Collection entries:
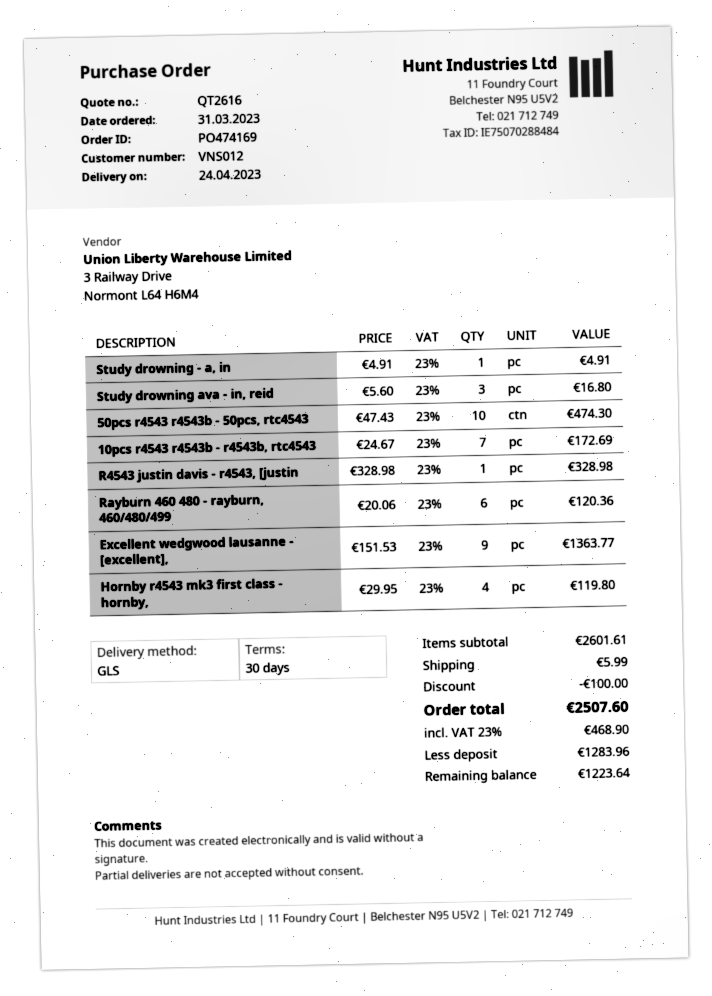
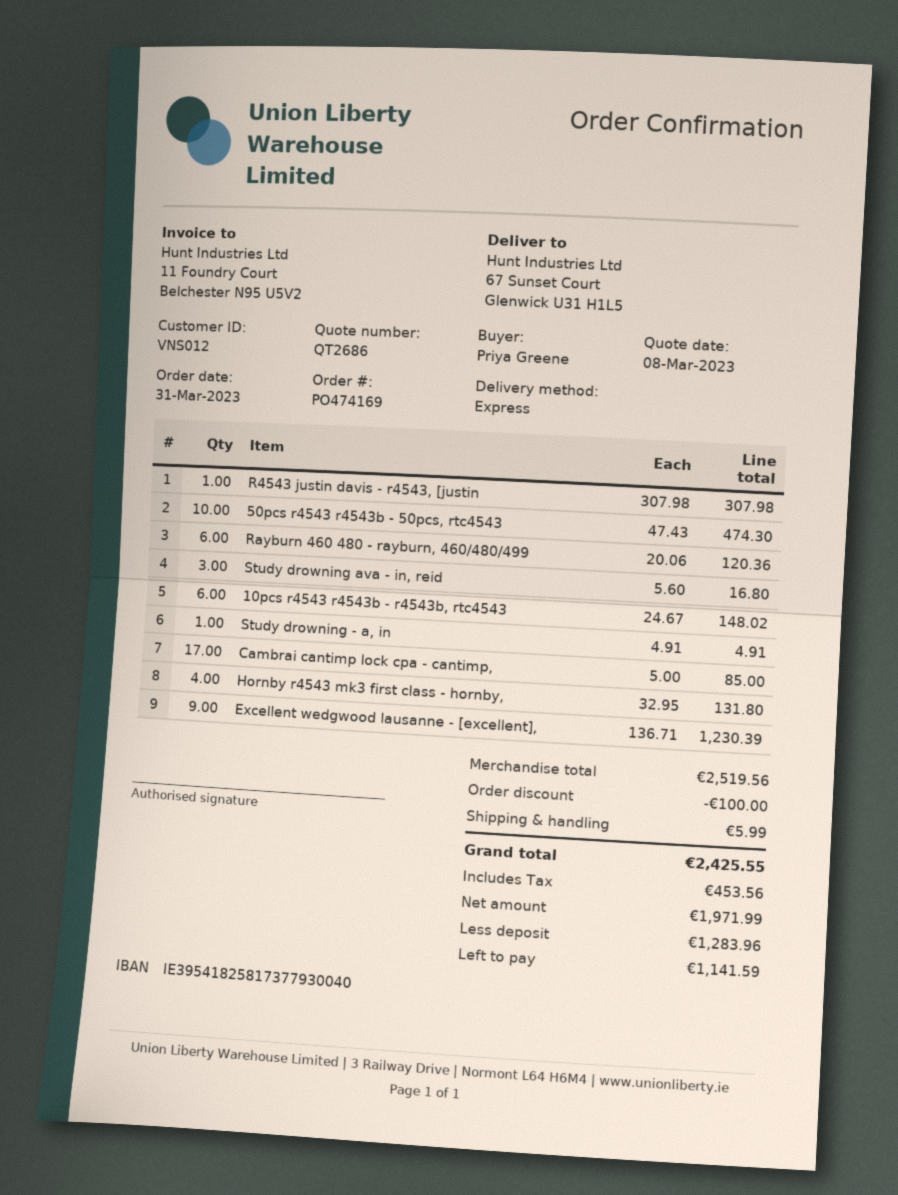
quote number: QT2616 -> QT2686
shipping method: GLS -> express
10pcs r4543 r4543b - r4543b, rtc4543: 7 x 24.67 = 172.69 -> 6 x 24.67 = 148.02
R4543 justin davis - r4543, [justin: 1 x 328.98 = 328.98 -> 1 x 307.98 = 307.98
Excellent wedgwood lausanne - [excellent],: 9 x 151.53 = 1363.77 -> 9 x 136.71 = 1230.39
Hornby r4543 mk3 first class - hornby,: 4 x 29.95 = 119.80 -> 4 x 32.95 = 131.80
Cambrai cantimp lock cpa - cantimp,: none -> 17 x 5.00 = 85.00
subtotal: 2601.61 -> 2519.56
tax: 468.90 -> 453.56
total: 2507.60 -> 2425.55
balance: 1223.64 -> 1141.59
==
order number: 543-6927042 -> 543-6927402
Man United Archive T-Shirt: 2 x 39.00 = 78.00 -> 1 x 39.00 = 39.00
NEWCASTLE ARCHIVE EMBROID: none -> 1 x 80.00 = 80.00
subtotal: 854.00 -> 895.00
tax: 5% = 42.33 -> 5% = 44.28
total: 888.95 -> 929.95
* * *
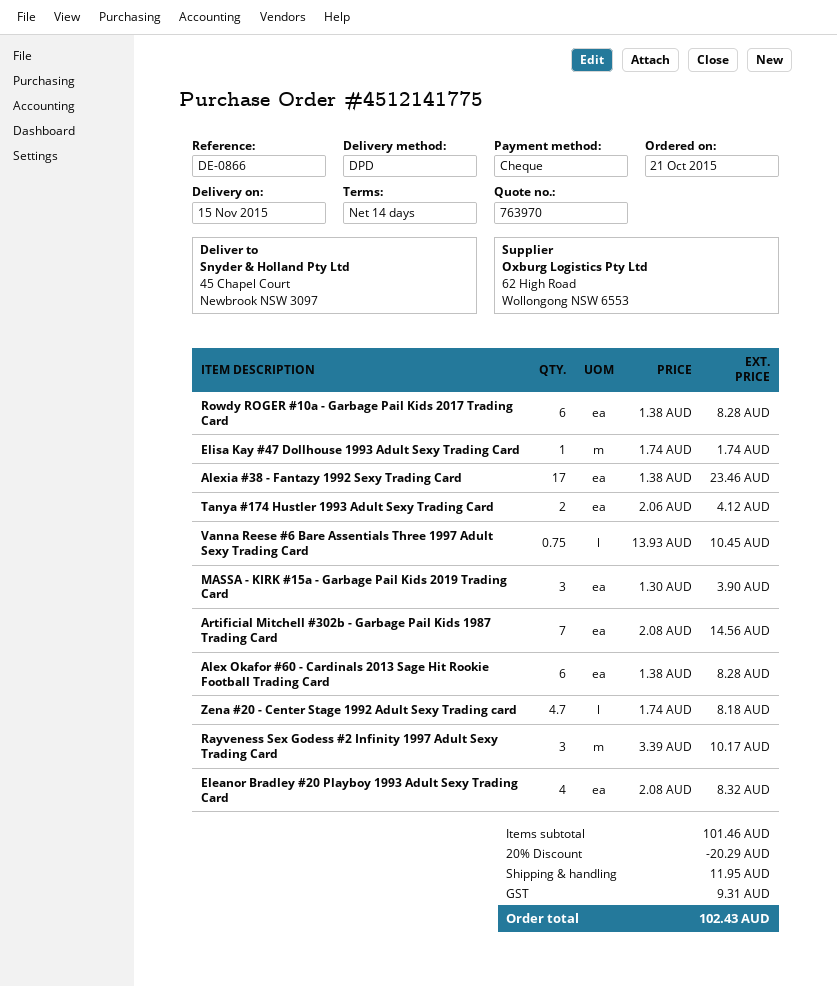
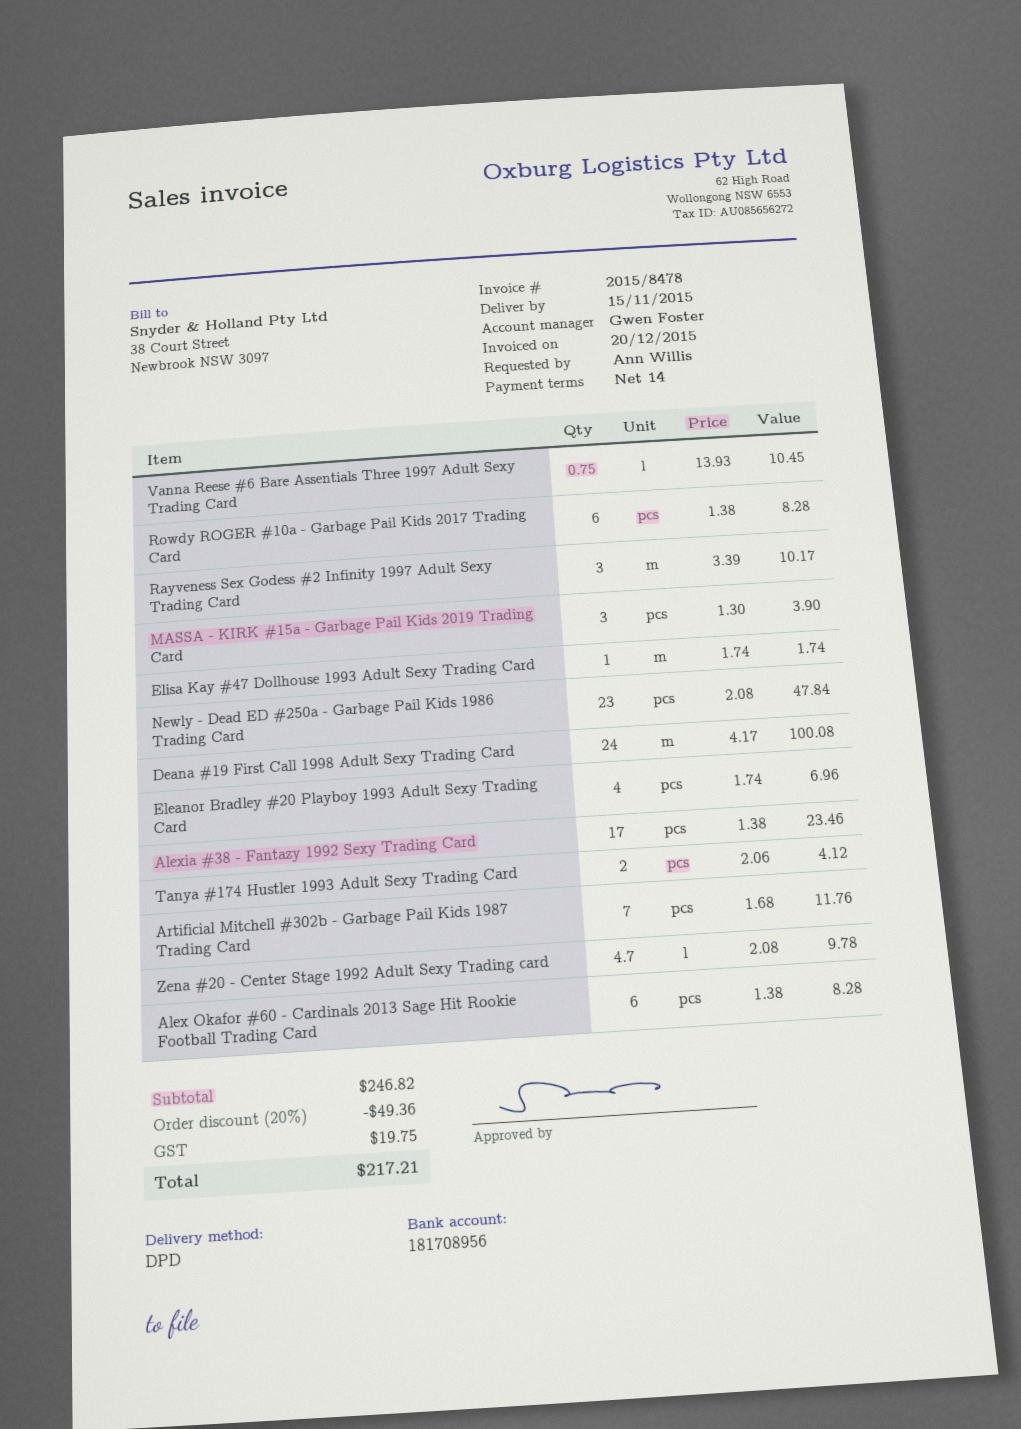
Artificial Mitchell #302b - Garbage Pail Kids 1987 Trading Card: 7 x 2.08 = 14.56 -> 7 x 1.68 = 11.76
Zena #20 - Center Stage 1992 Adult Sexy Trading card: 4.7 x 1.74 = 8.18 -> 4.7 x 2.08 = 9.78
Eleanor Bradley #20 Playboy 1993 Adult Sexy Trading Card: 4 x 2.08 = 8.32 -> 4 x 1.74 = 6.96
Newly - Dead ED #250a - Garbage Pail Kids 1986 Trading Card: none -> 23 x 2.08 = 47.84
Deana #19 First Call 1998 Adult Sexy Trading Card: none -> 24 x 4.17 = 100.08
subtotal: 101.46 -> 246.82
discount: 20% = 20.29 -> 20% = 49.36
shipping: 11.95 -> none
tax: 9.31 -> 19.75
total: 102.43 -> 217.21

— Task statement —
List the lines of the entries that include "number".

— Output of the exercise —
quote number: QT2616 -> QT2686
order number: 543-6927042 -> 543-6927402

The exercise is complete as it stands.